Pendant cette période de COVID-19, le Parlement portugais a mis l’euthanasie à l’ordre du jour. Comment l’église portugaise a-t-elle réagi ?

L’église a agi avec sagesse comme elle l’a fait sur le thème de l’avortement. Elle n’a pas fait un exercice de force et de pouvoir, mais elle a voulu faire réfléchir les gens. Un important travail de sensibilisation a été réalisé. Le Parlement a rejeté le référendum signé par 100 000 citoyens, préférant agir seul. Je ne condamnerai jamais une personne qui, à la limite de l’espoir et pour mettre fin à une douleur (pas si physique) décide de mettre fin à sa vie. Je ne la condamnerai jamais, mais je suis à ses côtés. Ce que je ne peux pas accepter, c’est que la société propose l’euthanasie comme une bonne nouvelle et un remède pour les personnes qui sont en fin de vie. La société doit se tenir prête et accompagner les gens pour les aider à trouver des raisons de vivre. Notre pays doit investir dans les soins palliatifs et expérimenter des formes d’accompagnement spécialisées pour les malades en phase terminale. En particulier en cette période de pandémie, nous devons soutenir les personnes âgées et les plus fragiles.

Au sanctuaire de Fatima, vous avez voulu mettre en avant le rôle des femmes dans l’église. Une question délicate dans le débat ecclésial aux côtés d’autres, comme la lutte contre les abus et les couples homosexuels, sur laquelle le pape François s’est récemment exprimé.

Je pense qu’il est important de comprendre l’esprit de l’Evangile, l’approche des hommes et des femmes. À Fatima, j’ai dit que l’Église doit être maternelle et paternelle. L’église dans sa masculinité ne reflète ni la création ni l’Evangile. À Fatima, nous avons célébré Marie. Comment pouvez-vous mettre la femme hors de la maison ? Elle est l’image de l’église et elle a accueilli Jésus.

Si une personne est fragile, il est de notre devoir de la soigner et de l’accompagner. Dieu nous aime, et nous aimer est la source de tout. Si nous sommes frères et que nous avons des difficultés, nous devons nous regarder avec amour et respect et prendre soin les uns des autres. Si le jugement remplace l’amour, cela signifie que nous n’avons pas compris la nouvelle logique de l’Evangile. Dans les questions débattues, comme celle, récente, de l’homosexualité, il y a des positions très contradictoires. Cela ne m’inquiète pas. Mais nous avons besoin que l’église soit un laboratoire d’humanisation.
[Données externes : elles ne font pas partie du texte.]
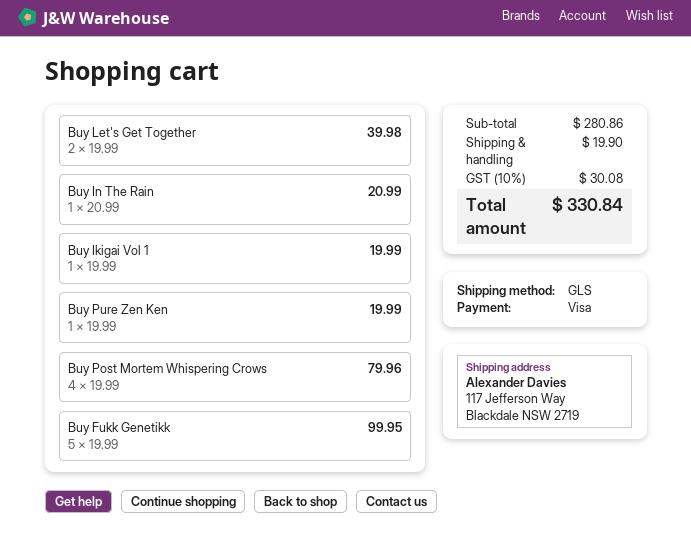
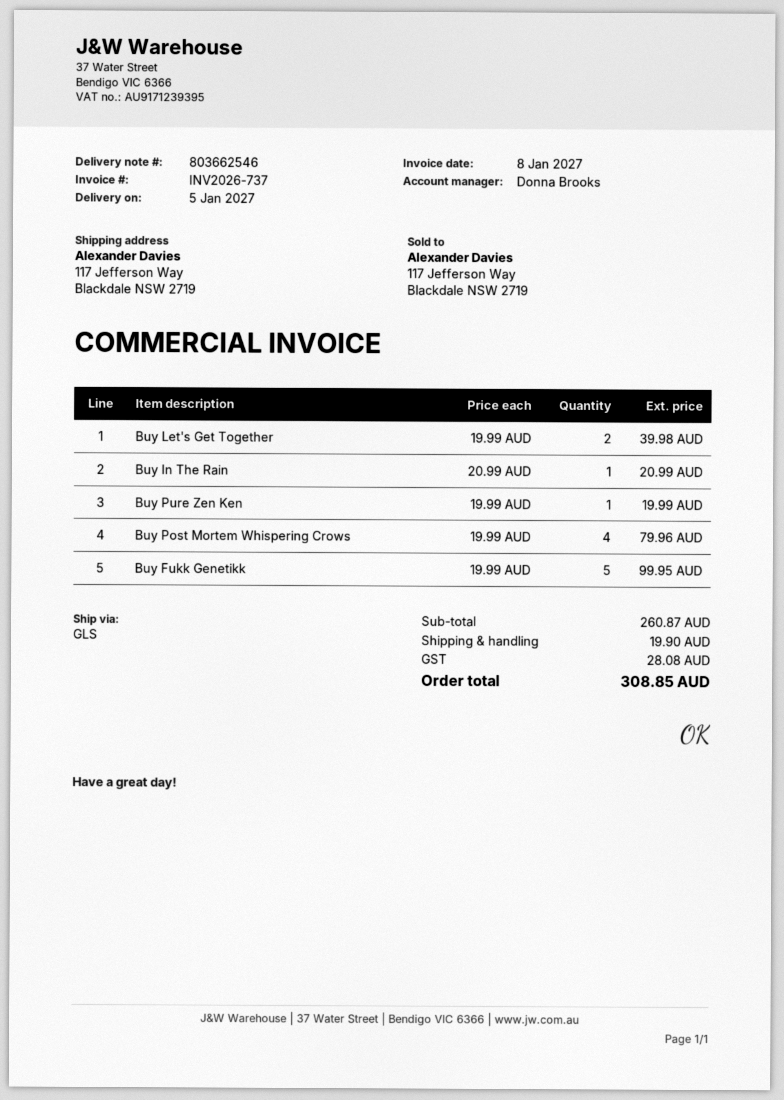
Buy Ikigai Vol 1: 1 x 19.99 = 19.99 -> none
subtotal: 280.86 -> 260.87
tax: 30.08 -> 28.08
total: 330.84 -> 308.85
Le 4 octobre dernier, le pape François a publié la nouvelle encyclique “Fratelli tutti” (Tous frères). Que devrions-nous faire ?

Nous devons créer une culture évangélique : la culture d’un monde pour tous. Il existe des mouvements populistes qui se présentent comme les champions de valeurs qui ne sont pas comme le fait de ne pas vouloir être contaminé par les autres, ou de laisser de côté les émigrants. L’Évangile doit créer une culture, une culture inclusive, ouverte à tous.

En 2023, la Journée mondiale de la jeunesse sera célébrée à Lisbonne. Comment les diocèses se préparent-ils ? Dans quel esprit devons-nous nous préparer ?

Je pars de l’expérience de mon diocèse. Depuis environ trois ans, nous nous concentrons sur les jeunes, mais pas sur la mode. Les paroisses se plaignent qu’elles n’ont pas de jeunes, mais quand en auront-elles ? Ne passons pas le relais. Ils doivent vraiment devenir des protagonistes et des responsables dans la paroisse. Nous devons prendre les jeunes au sérieux. Dans les paroisses, nous faisons le conseil des jeunes, parce qu’ils doivent avoir une parole dans la communauté et le conseil paroissial doit écouter les jeunes, et ainsi de suite au niveau diocésain. Comme dans une famille, les jeunes doivent avoir les clés de la maison. Quand leur remettons-nous les clés de notre paroisse ? Le prêtre doit les accompagner, être prêtre et laisser l’organisation aux jeunes.

En ce qui concerne la prochaine Journée mondiale de la jeunesse, nous organisons des cours de formation, en collaboration avec les autorités civiles. Nous sommes convaincus que ce sera un moment d’espoir, une expérience de communion universelle, de partage de la joie d’être chrétiens.